I used it as a replacement drive for Fujitsu Lifebook U748. That's the laptop I used to enable the hardware encryption on it using the facility available in BIOS. At some point I had to return the laptop and now I am left with the encrypted drive that I have no idea how to access.

The Fujitsu laptop's configuration lists various hard drive options including some that are "OPAL capable". I currently have access to Lenovo Thinkpad X280 where the spec lists "hard disk password" and which came with Hynix NVMe drive with "OPAL 2.0" on the sticker. I though I could use it to access my drive then.

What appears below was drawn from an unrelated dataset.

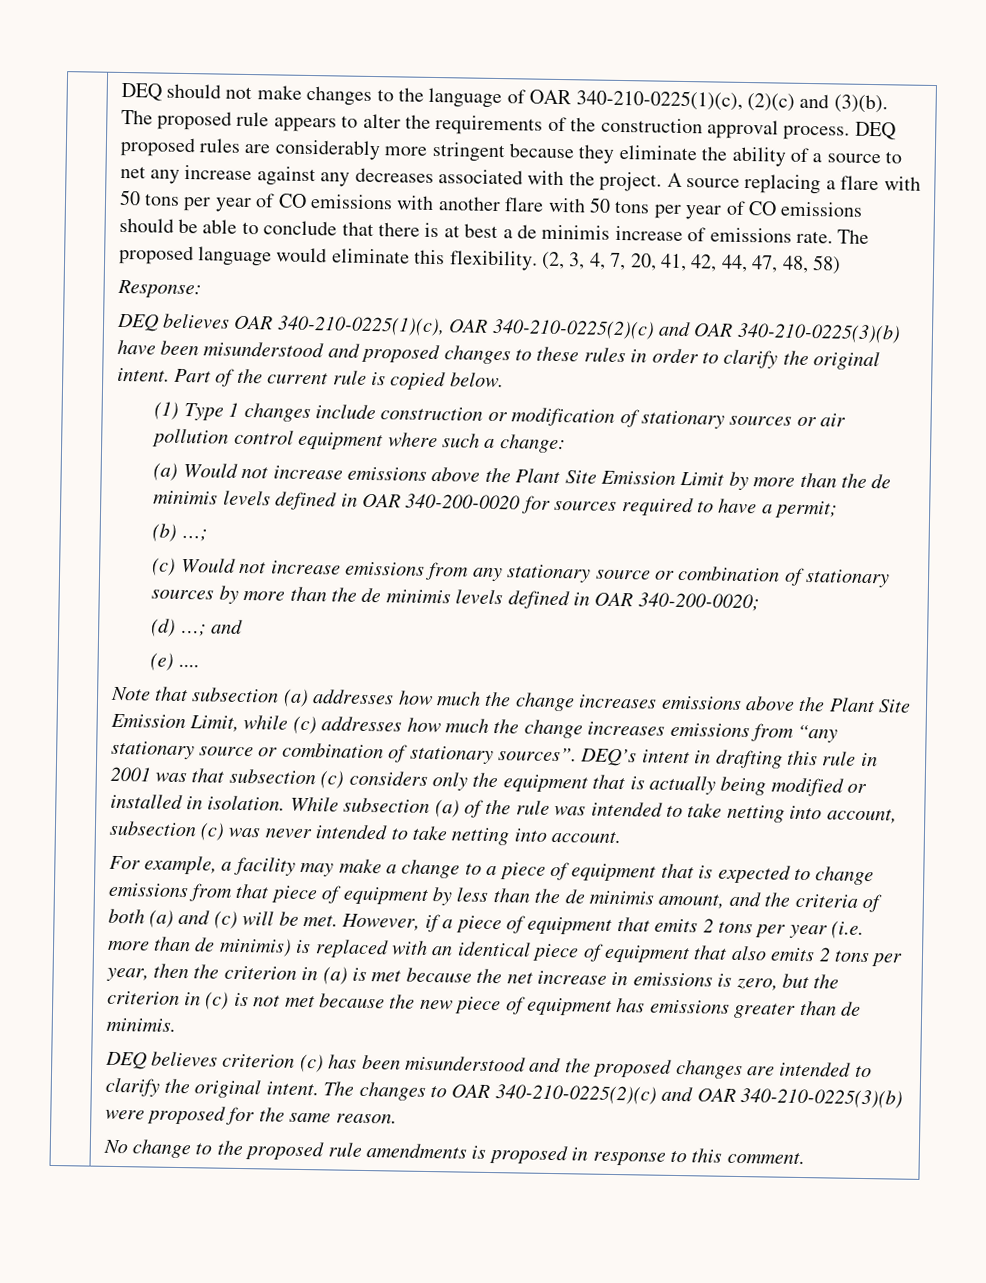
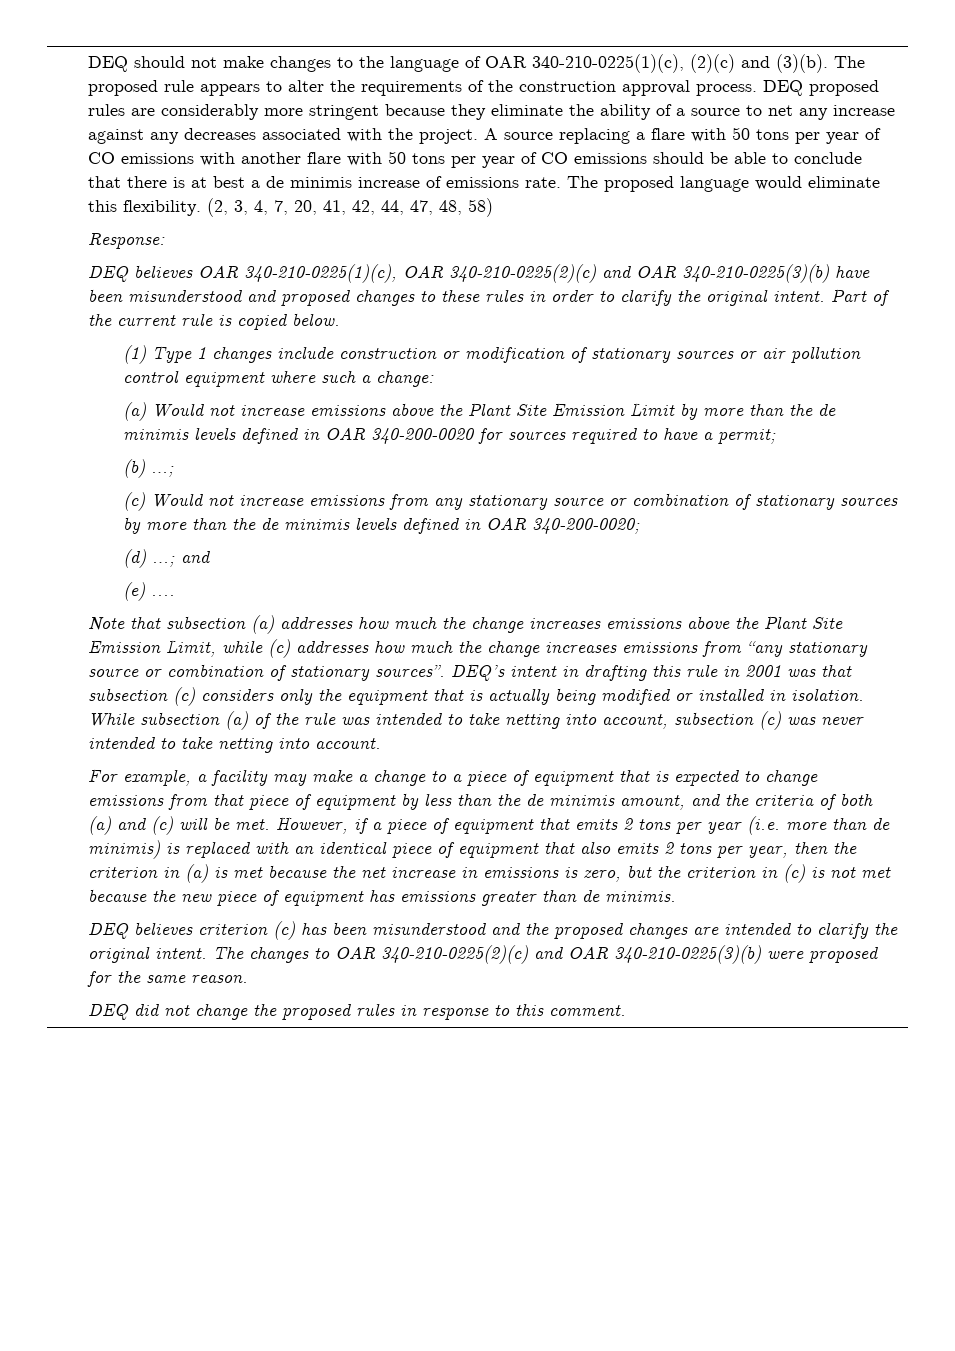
- No change to the proposed rule amendments is proposed in response to this comment.
+ DEQ did not change the proposed rules in response to this comment.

I put the disk in and used sedutil-cli to query the drive but it didn't appear possible:

/dev/nvme0 No INTEL SSDPEKNW512GB

For completeness the output for the Hynix drive was:

/dev/nvme0 12 SKHynix_HFS256GD9TNG-L5B0B

I then tried with hdparm but got:

HDIO_DRIVE_CMD(identify) failed: Inappropriate ioctl for device

and that's apparently because hdparm talks ATA which the drive being NVMe doesn't understand.

Finally, I put the drive into ASRock H470M-ITX/ac motherboard, as its explicitly listed on the QVL, but no joy, the system immediately froze, I wasn't even able to get into BIOS.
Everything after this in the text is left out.